Что же так темно? Ничего не видно. Жду рассвета, и он наступает. Нет, я не заметил, что безумно счастлив, встречая утреннюю зарю. Мне нужен был тетерев. Я должен его добыть. Заря нужна мне, чтобы увидеть его. Я голоден. Это и будет радостью моей жизни.
Тетеревов я увидел неожиданно. Они сидели молча в 50 м от шалаша. Не токовали и не дрались. Мне казалось, что они очень внимательно смотрят в сторону моего шалаша. Ведь его вчера не было. А вдруг улетят!? Суетливо навожу ствол пистонки (мушки у моего ружья не было) на тех, что ближе к шалашу.
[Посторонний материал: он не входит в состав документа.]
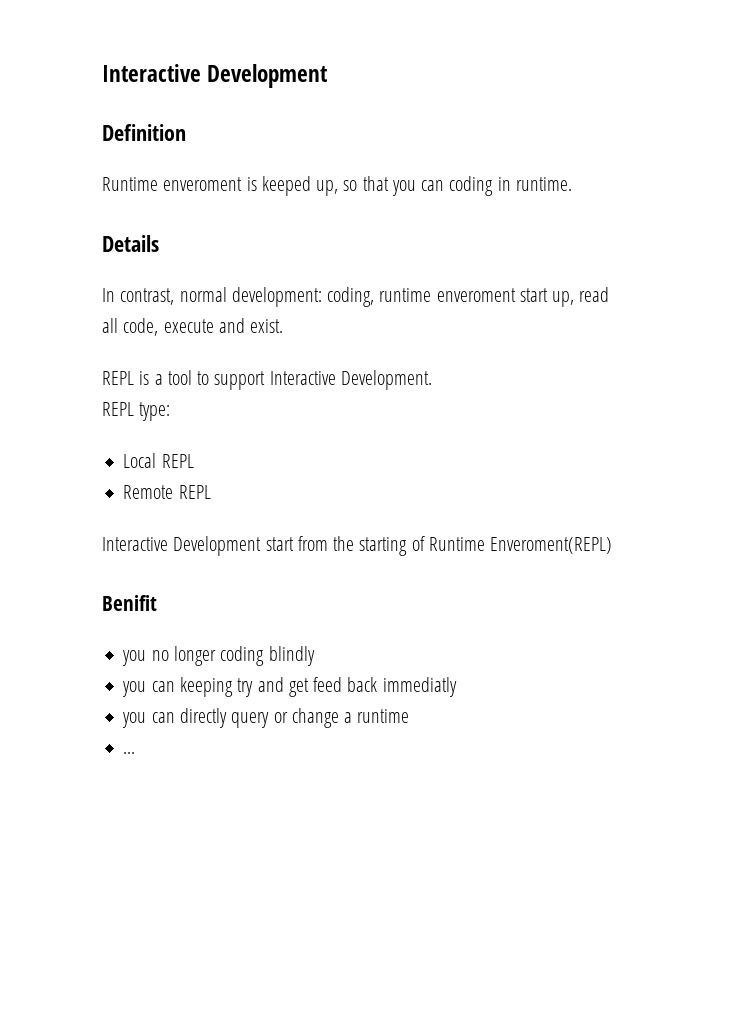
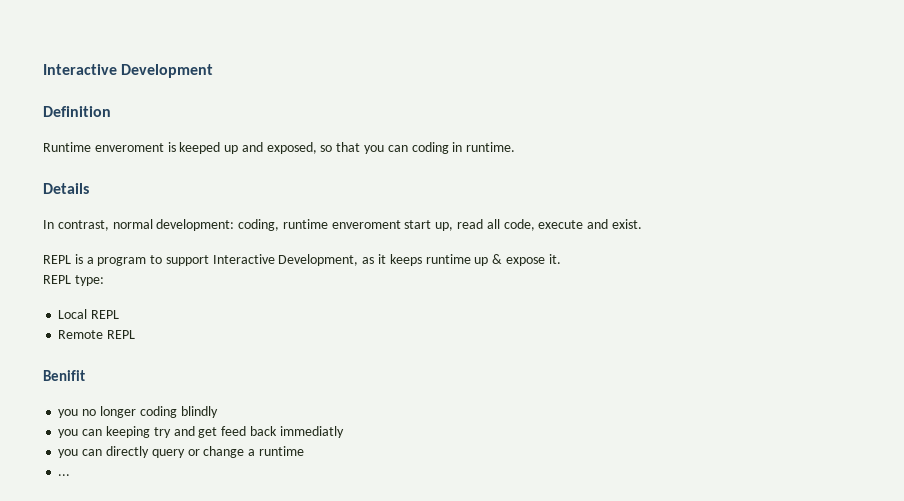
[316,180,339,196] up, -> [224,142,317,154] up and exposed,
[167,370,192,385] tool -> [97,257,147,266] program
[340,370,432,390] Development. -> [278,254,561,266] Development, as it keeps runtime up & expose it.
[102,536,613,556] // Interactive Development start from the starting of Runtime Enveroment(REPL) -> (136, 334) none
Стрелять или нет? А вдруг прилетят еще! Подожду... Через минуту терпение кончилось. Прицелился, выстрел, дым... Дробь с диким завыванием разлетается веером по полю. Ну что там, что?!
Все тетерева улетели, но один убегает в сторону кустов. Его правое крыло волочится по земле. Что есть духу бегу за ним. Лапти вязнут в размокшей земле, и я падаю. Тетерев скрывается в кустарнике. Ищу, чуть не плача, но все напрасно.
А на востоке разыгралась заря. Чудо рождающегося дня и мир в его пробуждении меня ничуть не взволновали. Все угнетало меня. Я был голоден и знал, что останусь голодным. Пороху больше нет, дроби тоже нет. Три пистона – вот все мое охотничье богатство. Шлепая лаптями по весенней грязи, я уныло плелся домой. Тяжелое ружье давило плечо.
Справа от меня послышался плеск воды. Прячусь за дерево, смотрю – большой лось идет, точно на меня. Что делать? Я испугался, прицелился ему в лоб, как будто это меня спасет. Лось остановился и смотрит в мою сторону. Ужас! А вдруг он... Но лось не спеша повернулся, и ушел на сухую гриву с зарослями ивняка.
Я шел дальше и думал о том, что будь у меня заряжено ружье, то взял бы лося, и было бы много мяса. Все бы наелись.
Это было в 1950 г. Мне было 13 лет.
Через 20 лет я охотился на лосей. Не ради мяса, а ради внезапного потрясения, восторга, порыва, ради мгновенного забвения от житейских забот.